Fictional character on the television series The Big Bang Theory

Rajesh Ramayan "Raj" Koothrappali, Ph.D. is a fictional character and one of the protagonists of the CBS television series The Big Bang Theory, portrayed by British-Indian actor Kunal Nayyar. He is one of four main male characters in the show to appear in every episode of The Big Bang Theory, alongside Sheldon Cooper, Leonard Hofstadter and Howard Wolowitz. Raj is based on a computer programmer that the show's co-creator, Bill Prady, knew when he was a programmer.

==Character biography==
In the series, Raj is Howard's best friend. They have what Nayyar calls a "bromance".

Raj works as an astrophysicist in the Physics Department at Caltech. It was revealed in "The Monster Isolation" that Raj did at least part of his higher education at the University of Cambridge, where he discovered his interest in astrophysics.

He had selective mutism, which did not allow him to talk to women outside of his family unless he was under the influence of alcohol (or medication), until the season 6 finale.

Rajesh, who is normally called Raj or just by his surname Koothrappali, is from New Delhi, India. However, he despises Indian food, and his knowledge about Indian culture and Hinduism is often rebuked by Sheldon, who is seen to speak better Hindi than him (although this is contradicted by earlier episodes, in which Raj is shown speaking Hindi to the incomprehension of his friends, Sheldon included).

In the show, he was born into a wealthy Malayali family and has five siblings, one of whom is Priya, a former on-again, off-again girlfriend of Leonard. Raj is normally seen wearing a layered combination of a printed shirt and sweater vest under a track top-style windbreaker with khakis or cargo pants and skate shoes. White briefs are Raj's underpants of choice. Raj wore a red cap in the pilot episode, but has not worn any headgear on a regular basis for the rest of the series run. Between seasons two and eleven, Raj styled his naturally curly hair with hair straighteners and hair gel "while trying to blend in" (although citing Howard as his main influence).

==Personality==
In the show, Raj is more patient and tolerant of Sheldon than Leonard, Penny, or Howard. Sheldon is completely oblivious to this and even casually cuts him off as a friend on one occasion to accommodate a friendship with one of their colleagues, Barry Kripke.

Another recurring joke is his metrosexuality, which manifests itself in his appreciation for media generally associated with female patrons, such as the novel Eat, Pray, Love, the TV series Sex and the City and films featuring Sandra Bullock. This has led those close to him to believe that he is somewhat feminine (as in "The Closure Alternative"), and others to mistakenly conclude that he is homosexual (a theory his sister mentioned in "The Herb Garden Germination" that had been held by members of their family), which he typically denies (even asserting his metrosexuality in "The Transporter Malfunction"), but which Howard often teases him over.

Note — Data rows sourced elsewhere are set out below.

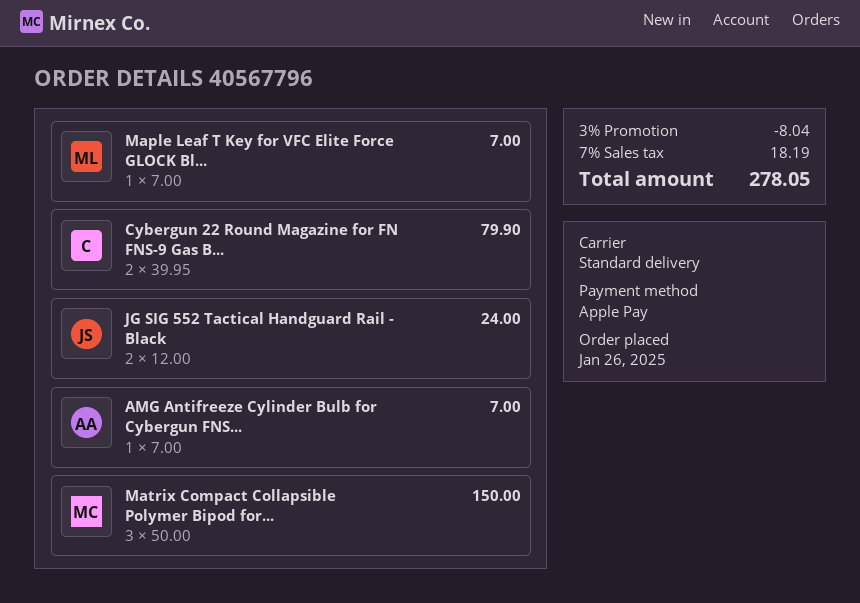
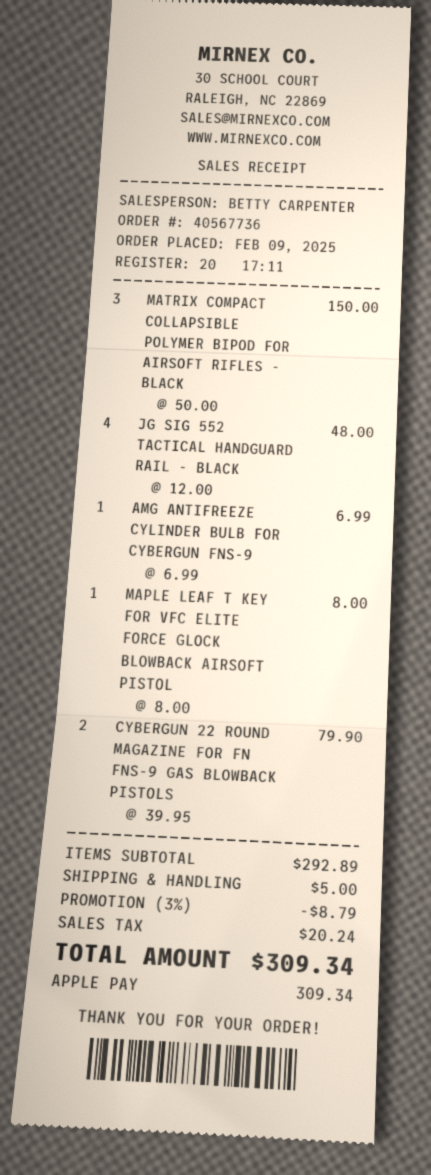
order number: 40567796 -> 40567736
order date: 2025-01-26 -> 2025-02-09
Maple Leaf T Key for VFC Elite Force GLOCK Bl...: 1 x 7.00 = 7.00 -> 1 x 8.00 = 8.00
JG SIG 552 Tactical Handguard Rail - Black: 2 x 12.00 = 24.00 -> 4 x 12.00 = 48.00
AMG Antifreeze Cylinder Bulb for Cybergun FNS...: 1 x 7.00 = 7.00 -> 1 x 6.99 = 6.99
discount: 3% = 8.04 -> 3% = 8.79
shipping: none -> 5.00
tax: 18.19 -> 20.24
total: 278.05 -> 309.34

In the show, one of Raj's biggest personality quirks is his tendency to speak or act inappropriately, often landing him in trouble or leading to an angry reaction from whomever he has upset. This was particularly pronounced when he was under the influence of alcohol, which could cause a Catch-22, since for years he needed alcohol to even speak to a woman, but the alcohol led to him saying the wrong things. On one occasion, just as Leonard and Penny are about to have intercourse in their hotel room, Raj enters and proceeds to climb into Sheldon's recently vacated bed, completely oblivious of what he has interrupted. On another occasion, he openly discusses having had crushes on Penny and Bernadette directly in front of them, and unwittingly hurting Amy's feelings when he admits that he never had a crush on her after she asks.

When socializing with his friends, despite his Indian accent, Raj is noted for using slang and using the word "dude", although on some occasions he appears to not understand American slang. He speaks fluent Hindi, but according to Sheldon, his mother tongue is English. When Raj offers to teach Sheldon Hindi in order to give him a challenge, and Sheldon in turn demonstrates his Hindi skills which he learnt at age eight, Raj admits that he never learned Hindi.

Raj can play the guitar and has formed a filk band called "Footprints on the Moon" with Howard (and later Bert). They write songs about various fictional characters, such as "Thor and Doctor Jones", which tells the story of an imaginary encounter between Thor and Indiana Jones.

===Selective mutism===
Until the season six finale, Raj's principal characteristic is his inability to speak to or around unrelated women, a form of a medical condition known as selective mutism. In the show, this was alluded to by Dr. Beverly Hofstadter, Leonard's mother. Raj also stated he has selective mutism in the episode "The Cornhusker Vortex". Raj is able to speak in the presence of women only when they are part of a crowd, if he drinks alcoholic beverages (or thinks he has), if he is under influence of other drugs, if he is unaware of their presence, or if the woman is deaf. He observes that this was an improvement over his previous affliction, in which the presence of women caused him to lose bladder control. He had no problem speaking to his mother, sisters, or other female relatives, which led them to dispute his difficulties.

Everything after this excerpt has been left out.